As it turned out, Castroneves was out of the car for one race. He was acquitted just before the second race of the season at Long Beach and flew to California in time to qualify for the race. Never one to be caught off guard, Penske had brought a third car for Power in the event that things transpired as they did. The new No.12 entry would be sponsored by Verizon and not carry the familiar Marlboro paint scheme so synonymous with Team Penske. Helio finished seventh, while Power won the pole and finished second to Franchitti in the race. Power left Long Beach sitting in second in the points, but had no ride for the next race at Kansas. The third Penske car that Power drove at Long Beach had been run by Penske’s Grand-Am team and they had a race that weekend. Power was left sitting in the sidelines.
To reward Power’s efforts, Penske ran him in a third car at Indianapolis where he finished fifth. He also entered Power in many more IndyCar events that did not conflict with that team’s Grand-Am schedule. Power finished third at Toronto, he won at Edmonton and ended with a ninth place finish at Kentucky. He had been quick everywhere he had raced for Penske, especially in the street circuits. In six starts for Penske, he had an average finish of 4.3. It all came to a scary end at Sonoma, however. In practice, Power topped a hill only to find the sideways car of Nelson Philippe in his path. The two cars collided, injuring both drivers. Power’s season was over as he suffered two fractured vertebrae.

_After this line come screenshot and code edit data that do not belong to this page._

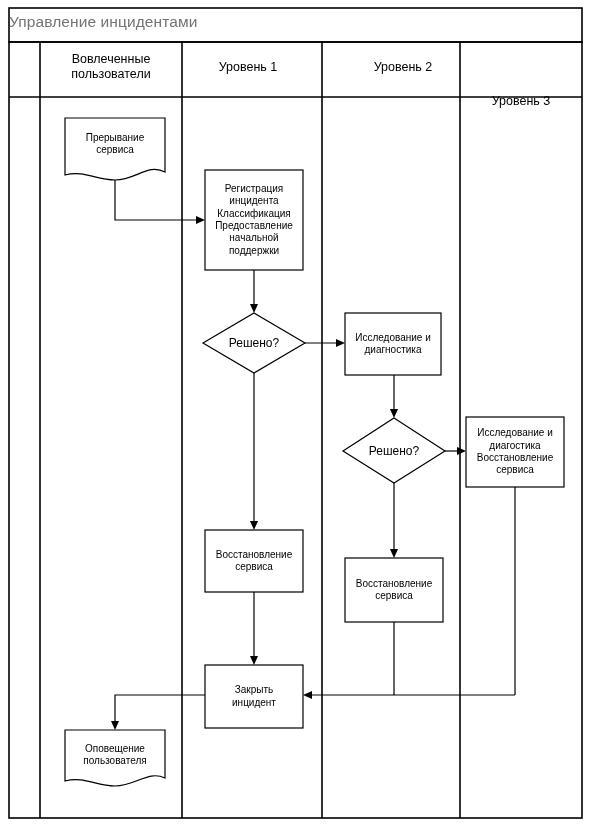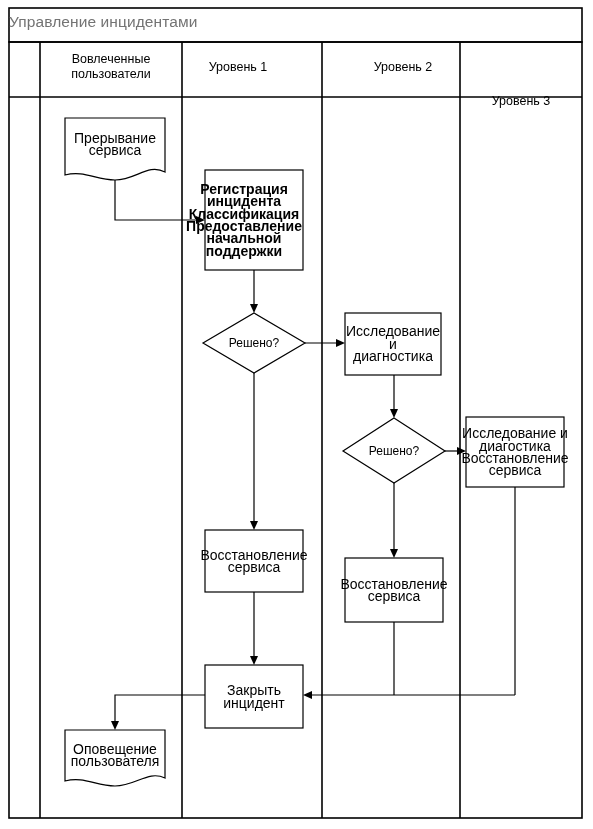--- a/index.html
+++ b/index.html
@@ -175,7 +175,7 @@
     <span style="white-space:pre-line;">Вовлеченные
 пользователи</span>
   </div>
-  <div class="col-header" style="left:182px; top:60px; width:112px;">
+  <div class="col-header" style="left:192px; top:60px; width:112px;">
     <span>Уровень 1</span>
   </div>
   <div class="col-header" style="left:322px; top:60px; width:162px;">

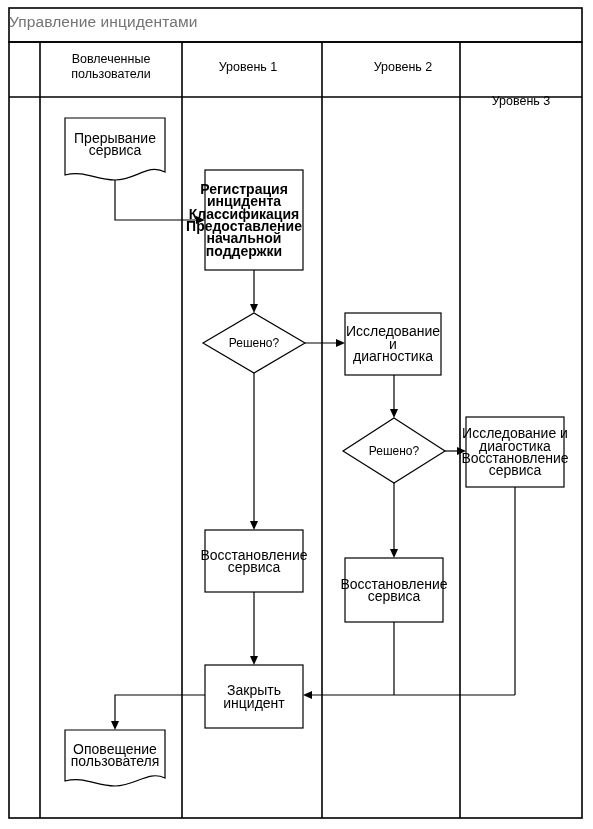--- a/index.html
+++ b/index.html
@@ -51,7 +51,7 @@
   .node-label {
     position: absolute;
     text-align: center;
-    font-size: 14px;
+    font-size: 10px;
     color: #000000;
     line-height: 12.4px;
     white-space: pre-line;

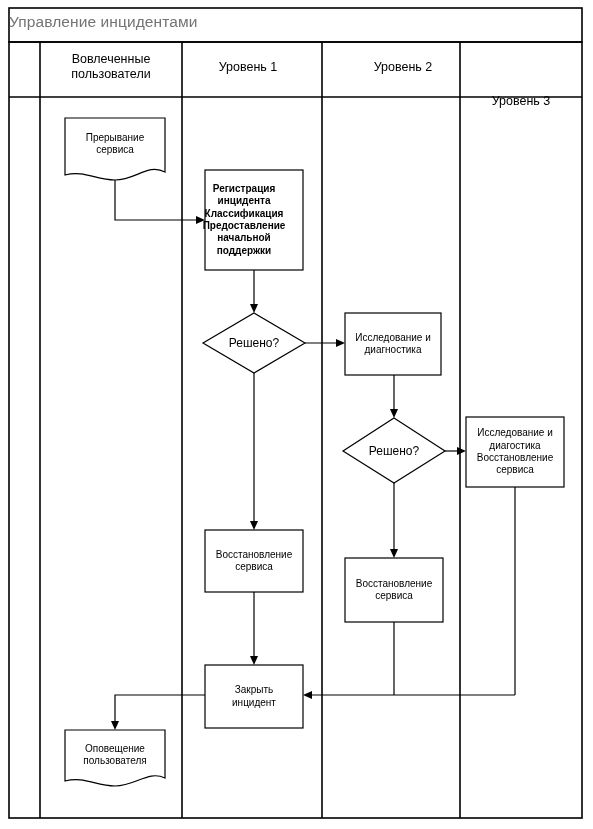--- a/index.html
+++ b/index.html
@@ -188,7 +188,7 @@
   <div class="node-label" style="left:65px; top:120px; width:100px; height:48px;">Прерывание
 сервиса</div>
 
-  <div class="node-label" style="left:195px; top:170px; width:98px; height:100px;font-weight:bold;">Регистрация
+  <div class="node-label" style="left:205px; top:170px; width:98px; height:100px;">Регистрация
 инцидента
 Классификация
 Предоставление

But he had shown Roger Penske enough to convince him to run a third full-time car in 2010 for the first time since 1994. The Verizon sponsorship would be carried by Power, although the other two Penske entries would carry unsponsored livery similar to Power’s. Suddenly, it appeared there was a new leader at team Penske. Power did not disappoint. While Power was in contention for the 2010 championship until the final race, his two Penske teammates finished out of contention. The passing of the torch was even more evident last year, as Power finished second with Briscoe sixth and Castroneves a disappointing eleventh.
This season, Power leads the championship by seventeen points over Hunter-Reay headed into the final race. Helio is third with no chance of winning the points battle, while Briscoe is sixth and rumored to be on his way out from Team Penske.
The quirky but personable driver from Toowoomba, Queensland in Australia is not without controversy. His hilarious double-bird salute to Brian Barnhart after the New Hampshire race did not amuse INDYCAR officials. His off-the-cuff comments of Dario being “…a bit of a wanker” probably did not please the image-conscious Penske. Just last weekend, he angered many by dropping an F-bomb on the IMS Radio Network following the race at Baltimore. Some insisted that he should be suspended for the next race. While INDYCAR was probably not pleased with the comments, don’t expect them to decide the championship over foul language.
Like Ryan Hunter-Reay, his counterpart this weekend, it has been a sometimes bumpy road for Will power to get where he is. There have been struggles and some very shaky and uncertain times for Power. He has now positioned himself to possibly win his first IZOD IndyCar Series championship.
Some will say that being with Team Penske has made things not so bumpy, but consider this fact. Since Team Penske left CART for IndyCar in 2002 and Andretti-Green came over one year later, AGR/Andretti Autosport has won three championships and Penske has won one. Andretti also won their most recent championship since Penske. But make no mistake, Will Power drives for the best team in the business. Who knows? Maybe they will both be teammates next year.